Salah satu yang sempat dilirik adalah kendaraan listrik yang katanya lebih hemat, lebih ramah lingkungan, dan sebelumnya juga dapat keringanan pajak.
Tapi di momen yang sama, justru muncul kebijakan baru yang bikin orang mikir ulang.
Lewat aturan terbaru itu, kendaraan listrik yang sebelumnya bebas pajak sekarang berpotensi dikenakan pajak tahunan. Jadi di saat BBM makin mahal, opsi “kabur” ke kendaraan listrik juga ikut kena biaya tambahan.
Gak heran kalau banyak yang ngerasa…ini timing-nya kok pas banget ya?

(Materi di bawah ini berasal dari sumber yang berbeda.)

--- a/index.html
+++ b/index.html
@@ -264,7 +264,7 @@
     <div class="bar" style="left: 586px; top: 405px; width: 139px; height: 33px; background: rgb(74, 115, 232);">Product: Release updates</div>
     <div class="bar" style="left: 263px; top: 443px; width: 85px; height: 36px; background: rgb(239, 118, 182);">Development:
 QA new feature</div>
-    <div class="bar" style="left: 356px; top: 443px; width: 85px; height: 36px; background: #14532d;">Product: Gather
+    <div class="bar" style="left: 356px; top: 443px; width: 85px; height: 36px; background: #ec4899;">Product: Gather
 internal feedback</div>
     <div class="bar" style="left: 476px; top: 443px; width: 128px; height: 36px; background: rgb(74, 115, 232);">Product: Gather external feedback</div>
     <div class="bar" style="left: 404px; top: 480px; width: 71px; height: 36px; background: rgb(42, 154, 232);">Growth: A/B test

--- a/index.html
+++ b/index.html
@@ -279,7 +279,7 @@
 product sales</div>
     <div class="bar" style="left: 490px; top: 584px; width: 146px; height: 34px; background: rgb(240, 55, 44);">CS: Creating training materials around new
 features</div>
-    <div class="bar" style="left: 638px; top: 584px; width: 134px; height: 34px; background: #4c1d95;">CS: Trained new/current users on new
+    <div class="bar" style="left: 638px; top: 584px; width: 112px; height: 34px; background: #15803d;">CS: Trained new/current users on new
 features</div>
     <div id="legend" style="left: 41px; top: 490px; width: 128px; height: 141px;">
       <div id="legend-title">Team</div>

Tadinya jadi Solusi, Sekarang Ikut Kena Beban
Selama ini, kendaraan listrik punya daya tarik karena ada insentif, salah satunya pajak yang lebih ringan, bahkan sempat Rp 0. Ini jadi semacam “kompensasi” karena harga awal kendaraan listrik masih cukup tinggi.
Tapi ketika insentif itu mulai dicabut, keunggulan tersebut jadi berkurang. Di satu sisi BBM naik, di sisi lain kendaraan listrik yang diharapkan jadi solusi malah ikut nambah beban.

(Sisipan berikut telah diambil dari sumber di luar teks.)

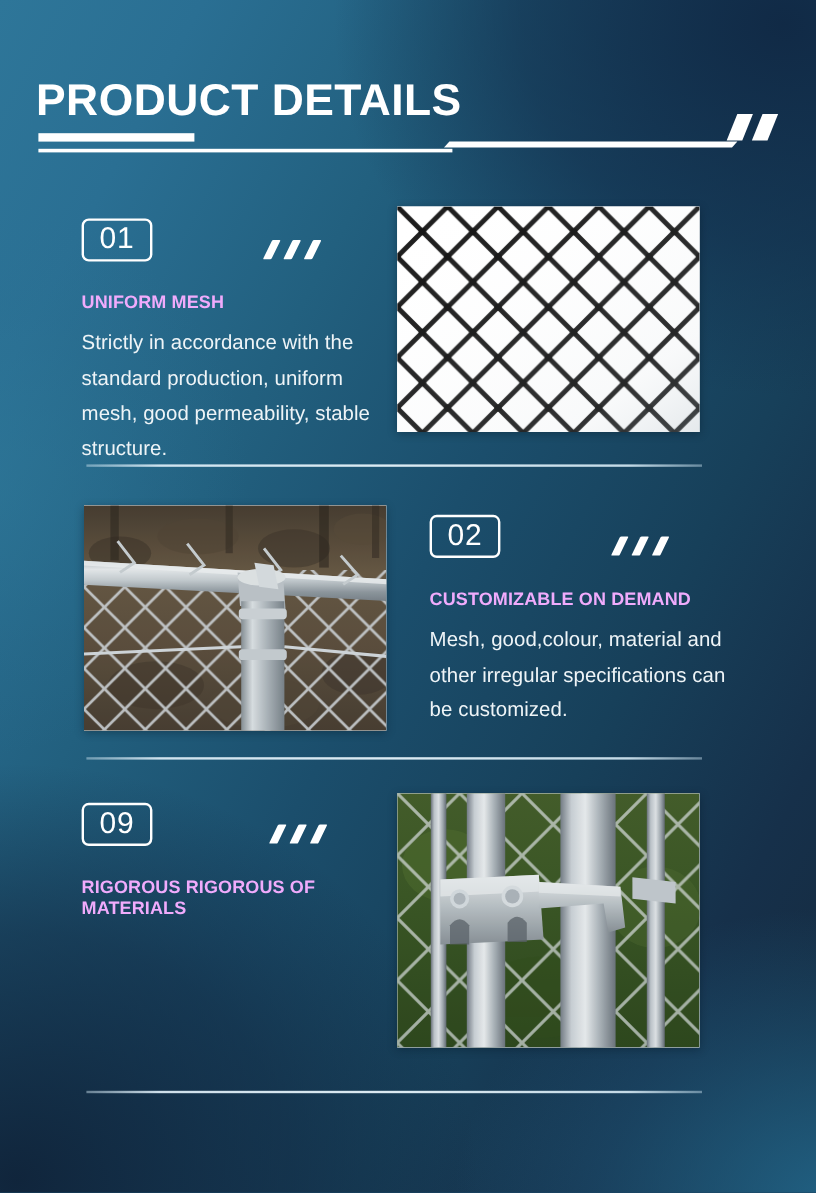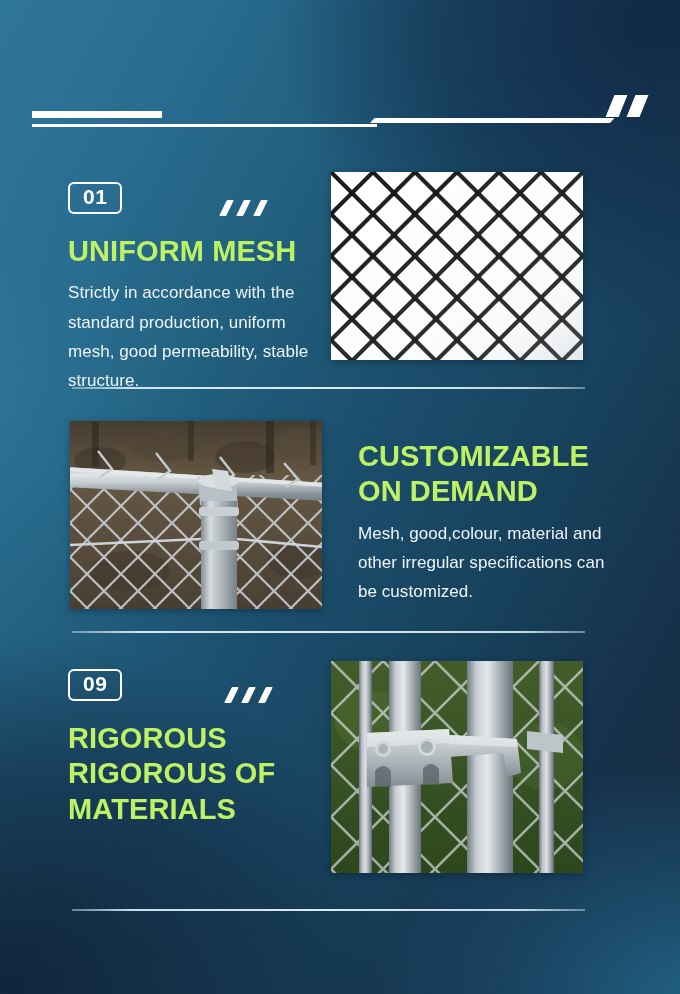--- a/index.html
+++ b/index.html
@@ -155,6 +155,7 @@
 <div id="page">
 
   <div class="header">
+    <div class="title">PRODUCT DETAILS</div>
     <div class="rule-thick"></div>
     <div class="rule-thin"></div>
     <div class="rule-slant"></div>

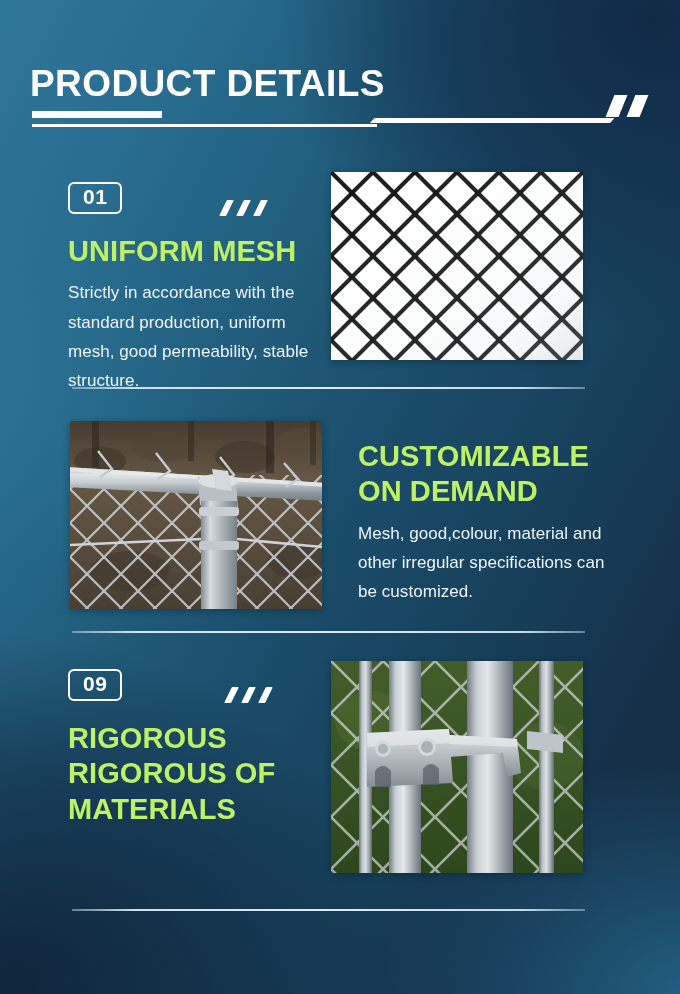--- a/index.html
+++ b/index.html
@@ -89,7 +89,7 @@
     display:inline-block;
     border:2px solid #ffffff; border-radius:6px;
     padding:2px 13px 3px 13px;
-    font-size:21px; font-weight:700; color:#ffffff;
+    font-size:25px; font-weight:400; color:#ffffff;
     line-height:1.08; letter-spacing:0.5px;
   }
   .badge-row { position:relative; height:42px; }

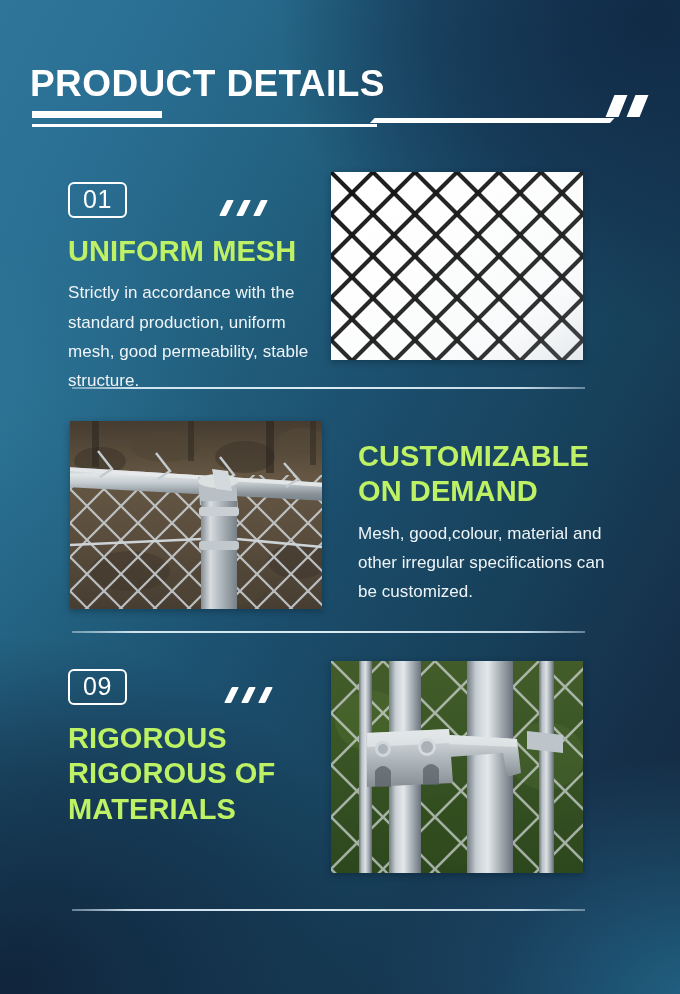--- a/index.html
+++ b/index.html
@@ -108,8 +108,8 @@
   .slash.s3 { left:34px; }
 
   .heading {
-    margin-top:10px;
-    font-size:29px; font-weight:bold; color:#bef264;
+    margin-top:20px;
+    font-size:15px; font-weight:bold; color:#f0abfc;
     line-height:1.22; letter-spacing:0.1px;
   }
   .body {

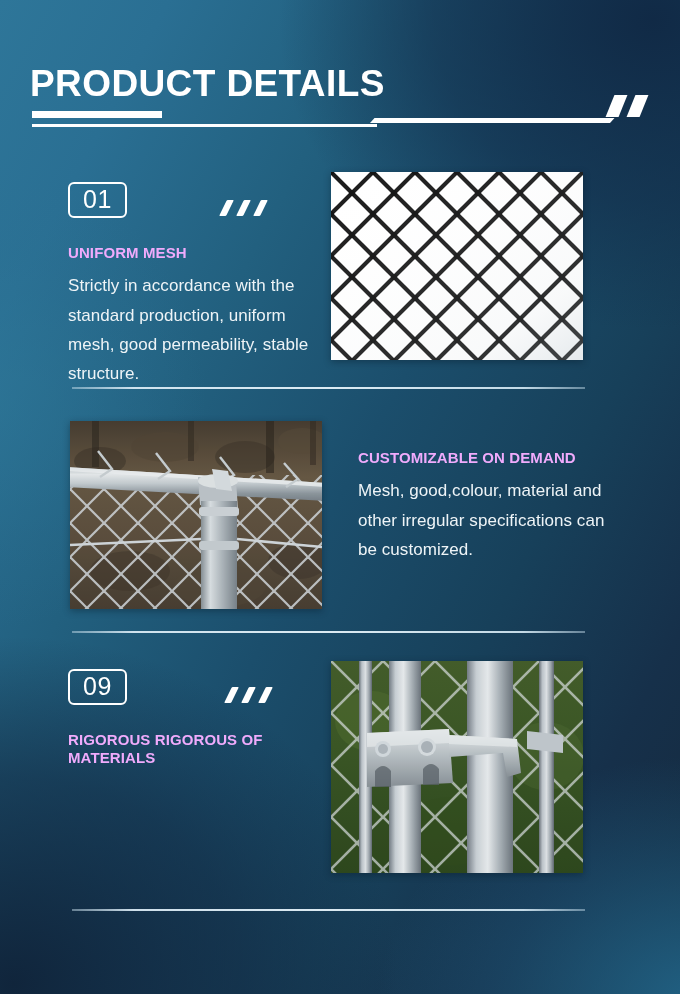--- a/index.html
+++ b/index.html
@@ -288,6 +288,14 @@
     </div>
 
     <div class="txtcol">
+      <div class="badge-row">
+        <span class="badge">02</span>
+        <span class="slashes">
+          <i class="slash s1"></i>
+            <i class="slash s2"></i>
+            <i class="slash s3"></i>
+        </span>
+      </div>
       <div class="heading">CUSTOMIZABLE ON DEMAND</div>
       <div class="body">Mesh, good,colour, material and other irregular specifications can be customized.</div>
     </div>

Bikin Orang Mikir Dua Kali
Beralih ke kendaraan listrik itu bukan keputusan kecil. Selain harga beli-nya, orang juga mempertimbangkan biaya jangka panjangnya.

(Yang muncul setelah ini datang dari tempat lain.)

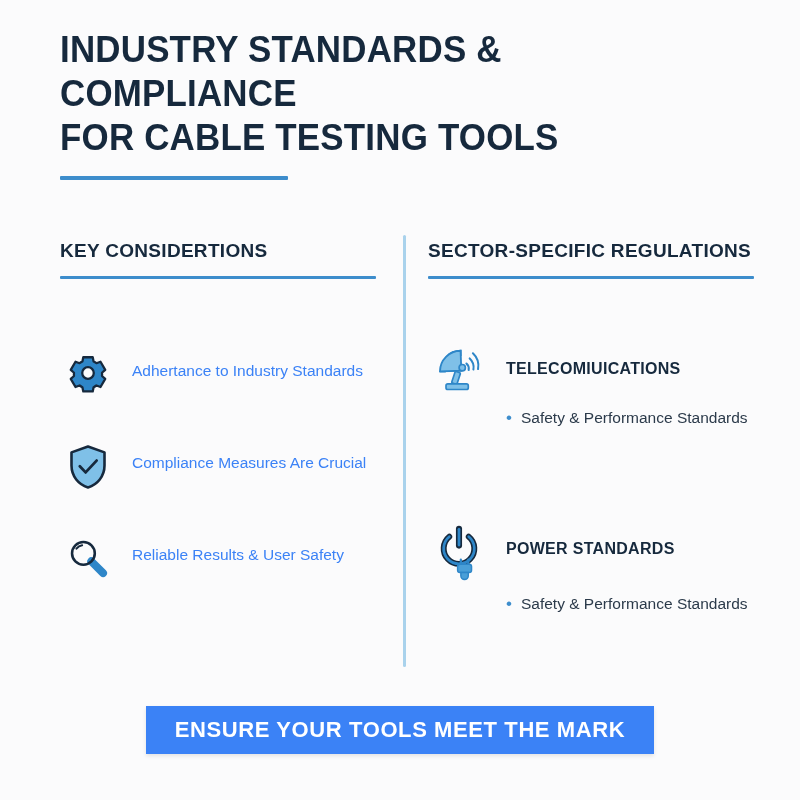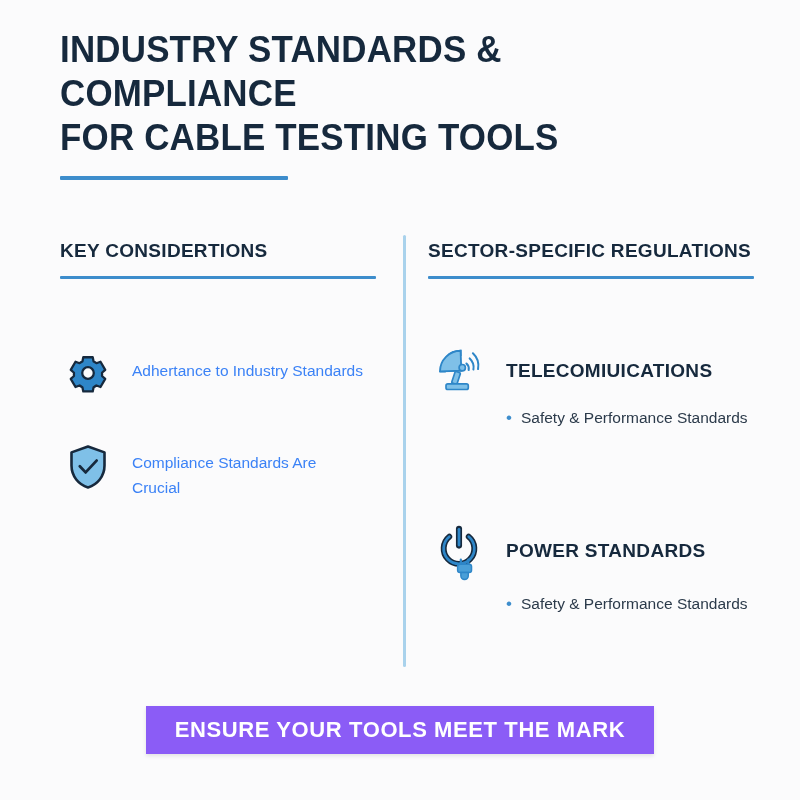--- a/index.html
+++ b/index.html
@@ -135,7 +135,7 @@
   }
   .sector-title {
     font-family: "Liberation Sans Narrow", "Liberation Sans", sans-serif;
-    font-size: 19px;
+    font-size: 16px;
     font-weight: bold;
     color: #16293d;
     letter-spacing: 0.3px;

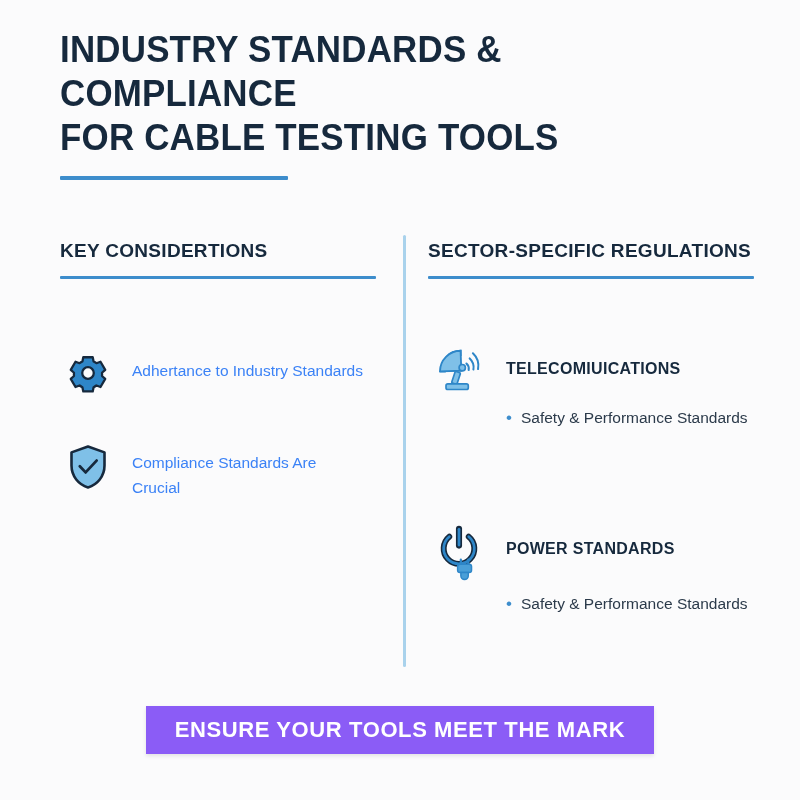--- a/index.html
+++ b/index.html
@@ -223,7 +223,7 @@
           <path d="M11.8 22.3 17.6 28.4 28.6 16.6" fill="none" stroke="#16293d" stroke-width="2.8" stroke-linecap="round" stroke-linejoin="round"></path>
         </svg>
       </div>
-      <div class="kc-text">Compliance Standards Are Crucial</div>
+      <div class="kc-text">Compliance Measures Are Crucial</div>
     </div>
 
 

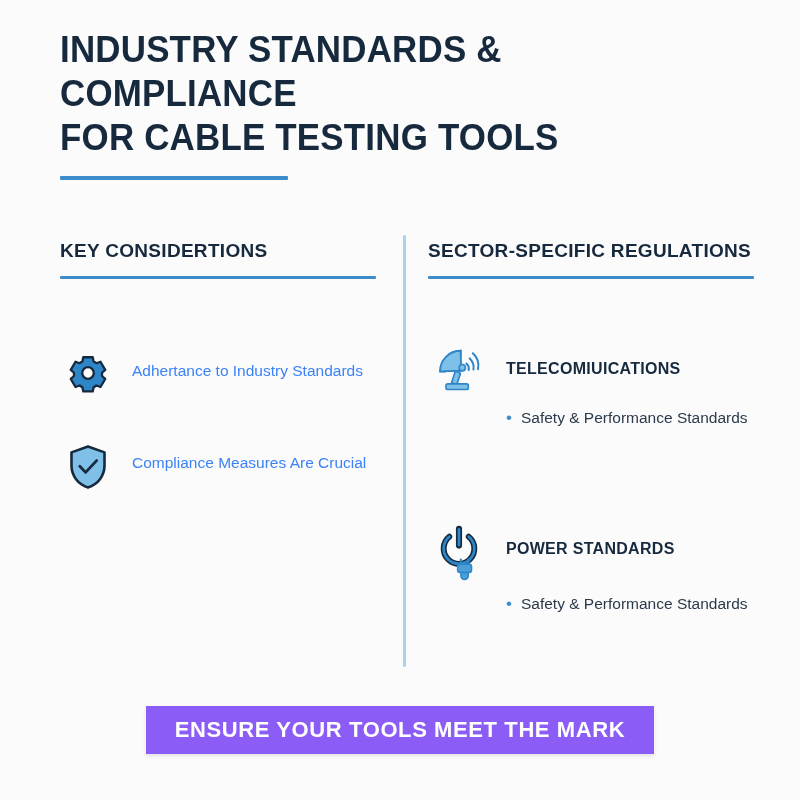--- a/index.html
+++ b/index.html
@@ -226,6 +226,18 @@
       <div class="kc-text">Compliance Measures Are Crucial</div>
     </div>
 
+    <div class="kc-item">
+      <div class="kc-icon">
+        <svg width="44" height="44" viewBox="0 0 48 48">
+          <line x1="27.5" y1="27.5" x2="40.5" y2="40.5" stroke="#2e86c8" stroke-width="8.5" stroke-linecap="round"></line>
+          <line x1="27.5" y1="27.5" x2="40.5" y2="40.5" stroke="#16293d" stroke-width="2.4" stroke-linecap="round" fill="none" opacity="0"></line>
+          <path d="M27.5 27.5 40.5 40.5" fill="none" stroke="#16293d" stroke-width="2.4" stroke-linecap="round" opacity="0"></path>
+          <circle cx="19" cy="19" r="12.4" fill="none" stroke="#16293d" stroke-width="2.8"></circle>
+          <path d="M11.4 13.8a9.6 9.6 0 0 1 6.2-3.6" fill="none" stroke="#16293d" stroke-width="2.2" stroke-linecap="round"></path>
+        </svg>
+      </div>
+      <div class="kc-text">Reliable Results &amp; User Safety</div>
+    </div>
 
   </div>
 

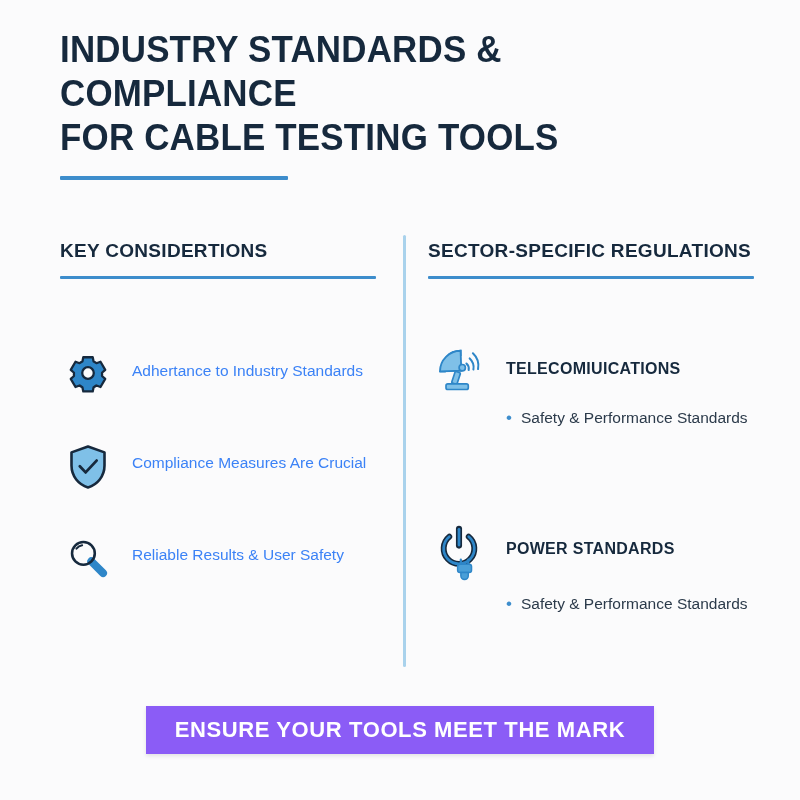--- a/index.html
+++ b/index.html
@@ -168,7 +168,7 @@
     top: 706px;
     width: 508px;
     height: 48px;
-    background: #8b5cf6;
+    background: #3b82f6;
     display: flex;
     align-items: center;
     justify-content: center;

Sekarang, dengan aturan baru, kendaraan listrik sebelumnya yang bisa kena bebas pajak (Rp 0 %) mulai dikenakan pajak seperti kendaraan pada umumnya. Secara umum, pajak kendaraan bermotor berada di kisaran 1-2% dari nilai jual pertahun, tergantung daerah.
Artinya, kalau sebelumnya pemilik mobil listrik tidak membayar pajak tahunan, sekarang mereka bisa mengeluarkan sekitar 3-5jt pertahun untuk mobil di kelas harga 300-400jtan.
Nah, disinilah dilema terasa. Dengan adanya pajak tambahan, wajar kalau banyak yang akhirnya menunda atau bahkan batal beralih. Apalagi buat kelas menengah, perubahan kecil dalam biaya bisa terasa cukup signifikan kalau dihitung secara keseluruhan.
Gak Cuma Soal Pengguna, Tapi Juga ke Industri
Kebijakan seperti ini gak cuma berdampak ke konsumen, tapi juga ke industri kendaraan listrik secara keseluruhan.
Kalau aturan berubah di tengah jalan, kepercayaan investor bisa ikut goyah. Padahal, Indonesia punya potensi besar untuk jadi pemain utama di sektor kendaraan listrik. Tapi tanpa dukungan yang konsisten, potensi itu bisa jadi jalan di tempat.
Jadi, Pilih yang Mana?
Sekarang, pilihannya jadi agak dilematis.
Tetap pakai kendaraan berbahan bakar, tapi harus siap dengan harga BBM yang terus naik. Atau beralih ke kendaraan listrik, tapi dengan biaya tambahan yang mulai terasa.
Yang jelas, situasi ini bikin banyak orang ngerasa pilihan yang ada bukan lagi soal mana yang lebih hemat, tapi mana yang paling masuk akal di kondisi sekarang.